What the exercise asks -> Once you find the line with "- Wypożyczalnia wypożycza" in the entries below, print it and each line after it up to and including the line with "- System zawiera", exactly, without pictures.

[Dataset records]
——————

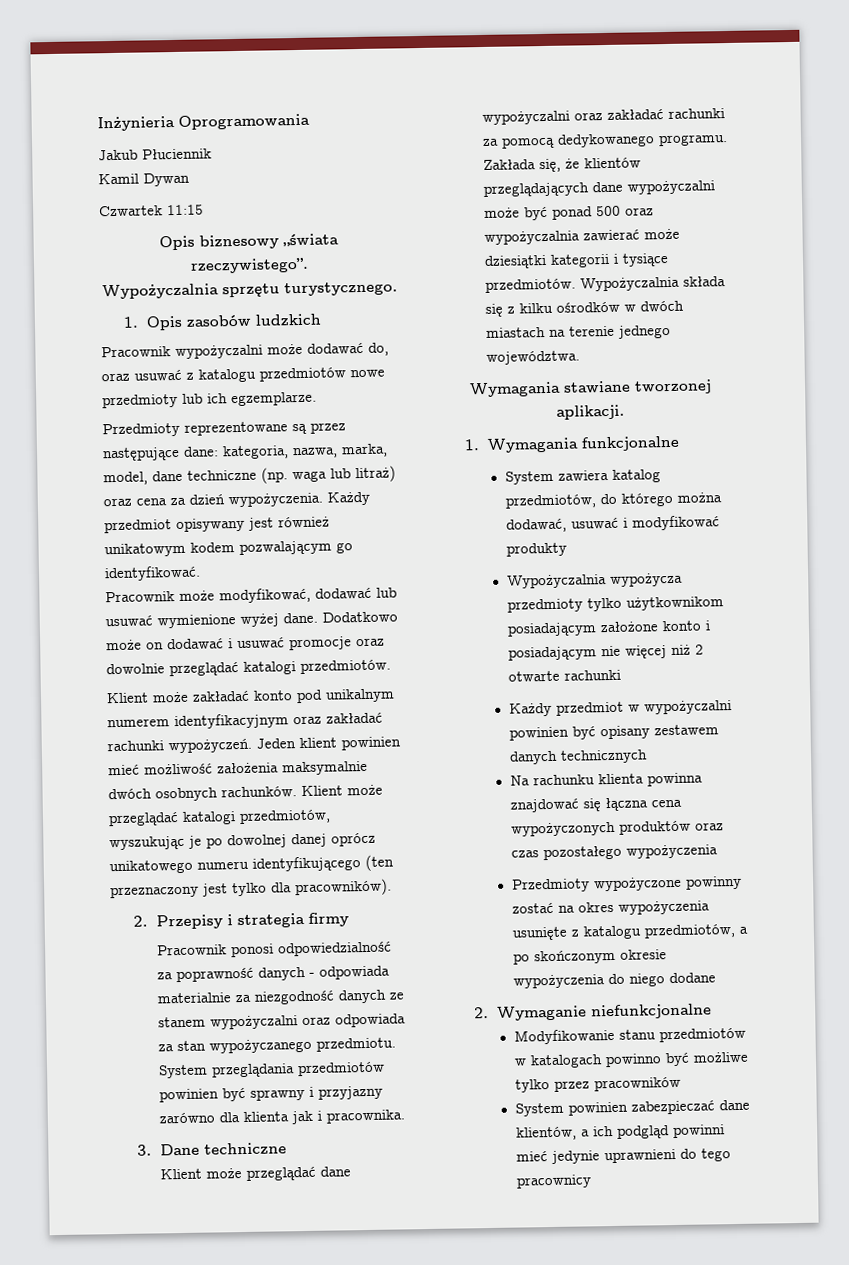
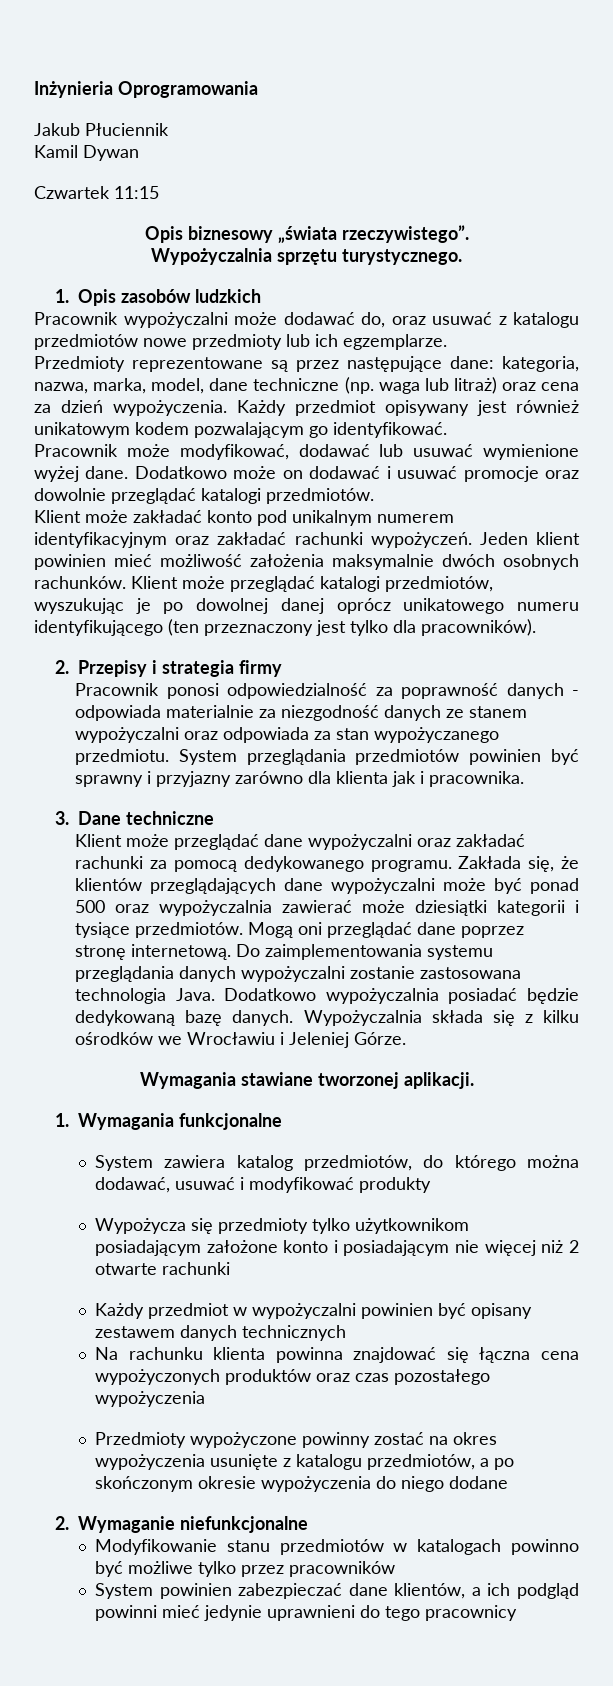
+ Mogą oni przeglądać dane poprzez stronę internetową. Do zaimplementowania systemu przeglądania danych wypożyczalni zostanie zastosowana technologia Java. Dodatkowo wypożyczalnia posiadać będzie dedykowaną bazę danych.
- Wypożyczalnia składa się z kilku ośrodków w dwóch miastach na terenie jednego województwa.
+ Wypożyczalnia składa się z kilku ośrodków we Wrocławiu i Jeleniej Górze.
- Wypożyczalnia wypożycza przedmioty tylko użytkownikom posiadającym założone konto i posiadającym nie więcej niż 2 otwarte rachunki
+ Wypożycza się przedmioty tylko użytkownikom posiadającym założone konto i posiadającym nie więcej niż 2 otwarte rachunki

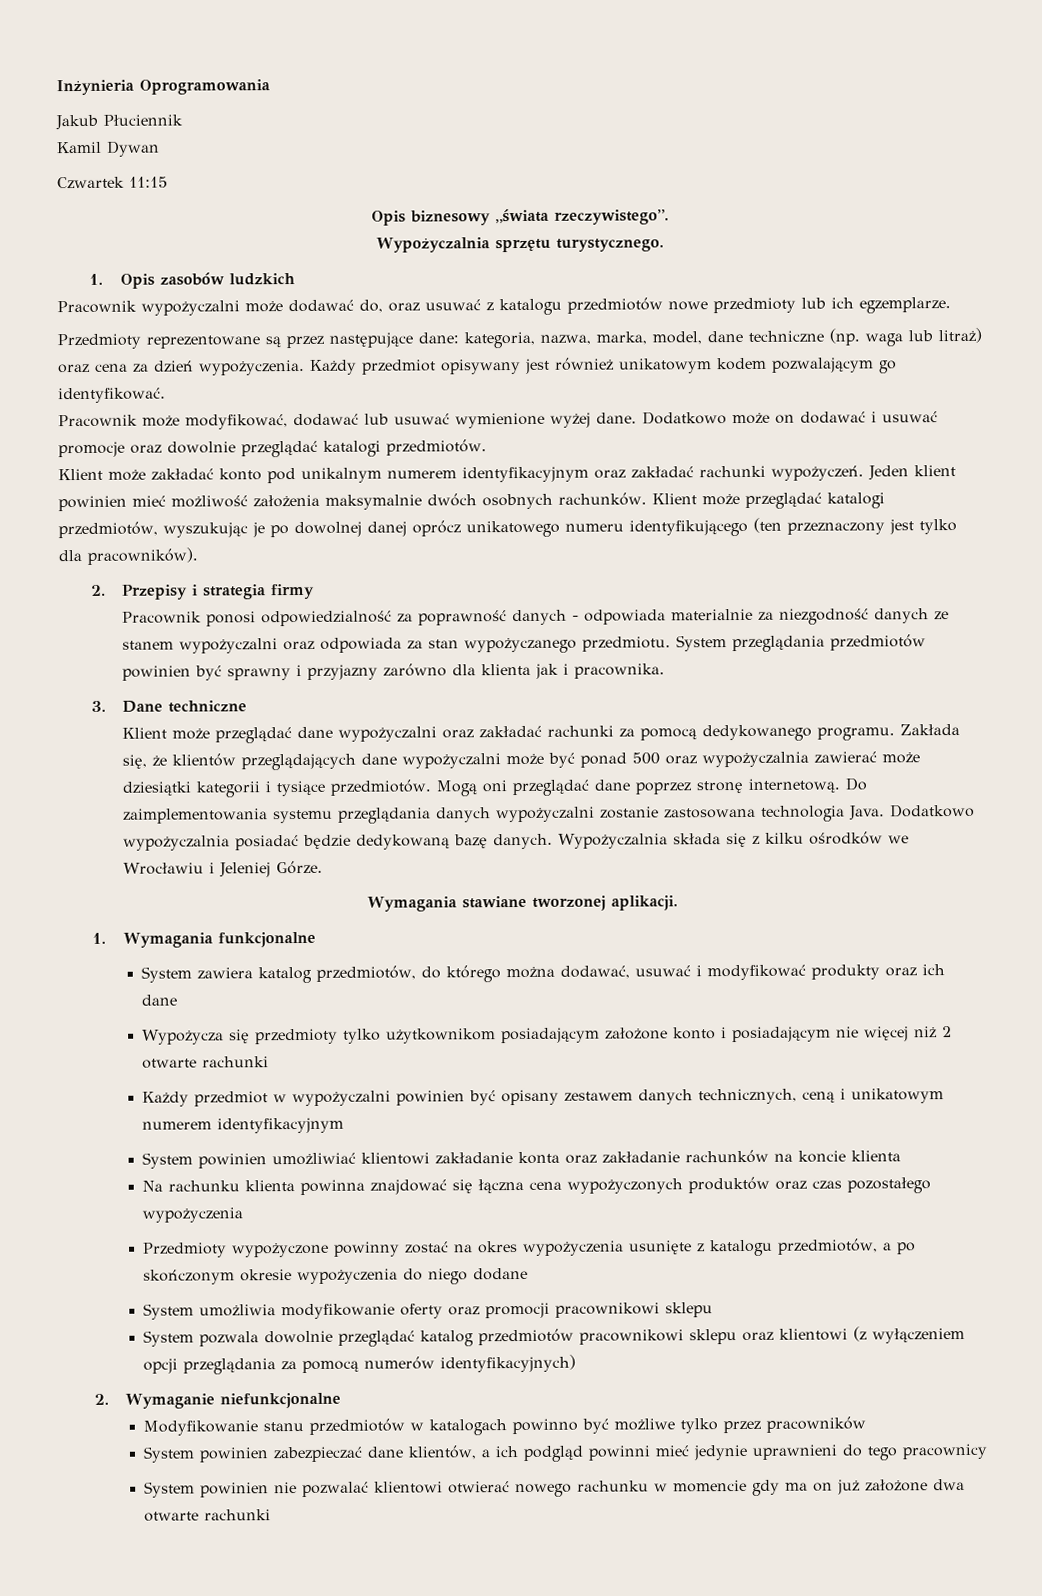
- System zawiera katalog przedmiotów, do którego można dodawać, usuwać i modyfikować produkty
+ System zawiera katalog przedmiotów, do którego można dodawać, usuwać i modyfikować produkty oraz ich dane
- Każdy przedmiot w wypożyczalni powinien być opisany zestawem danych technicznych
+ Każdy przedmiot w wypożyczalni powinien być opisany zestawem danych technicznych, ceną i unikatowym numerem identyfikacyjnym
+ System powinien umożliwiać klientowi zakładanie konta oraz zakładanie rachunków na koncie klienta
+ System umożliwia modyfikowanie oferty oraz promocji pracownikowi sklepu
+ System pozwala dowolnie przeglądać katalog przedmiotów pracownikowi sklepu oraz klientowi (z wyłączeniem opcji przeglądania za pomocą numerów identyfikacyjnych)
+ System powinien nie pozwalać klientowi otwierać nowego rachunku w momencie gdy ma on już założone dwa otwarte rachunki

——————

Answer box ->
- Wypożyczalnia wypożycza przedmioty tylko użytkownikom posiadającym założone konto i posiadającym nie więcej niż 2 otwarte rachunki
+ Wypożycza się przedmioty tylko użytkownikom posiadającym założone konto i posiadającym nie więcej niż 2 otwarte rachunki

- System zawiera katalog przedmiotów, do którego można dodawać, usuwać i modyfikować produkty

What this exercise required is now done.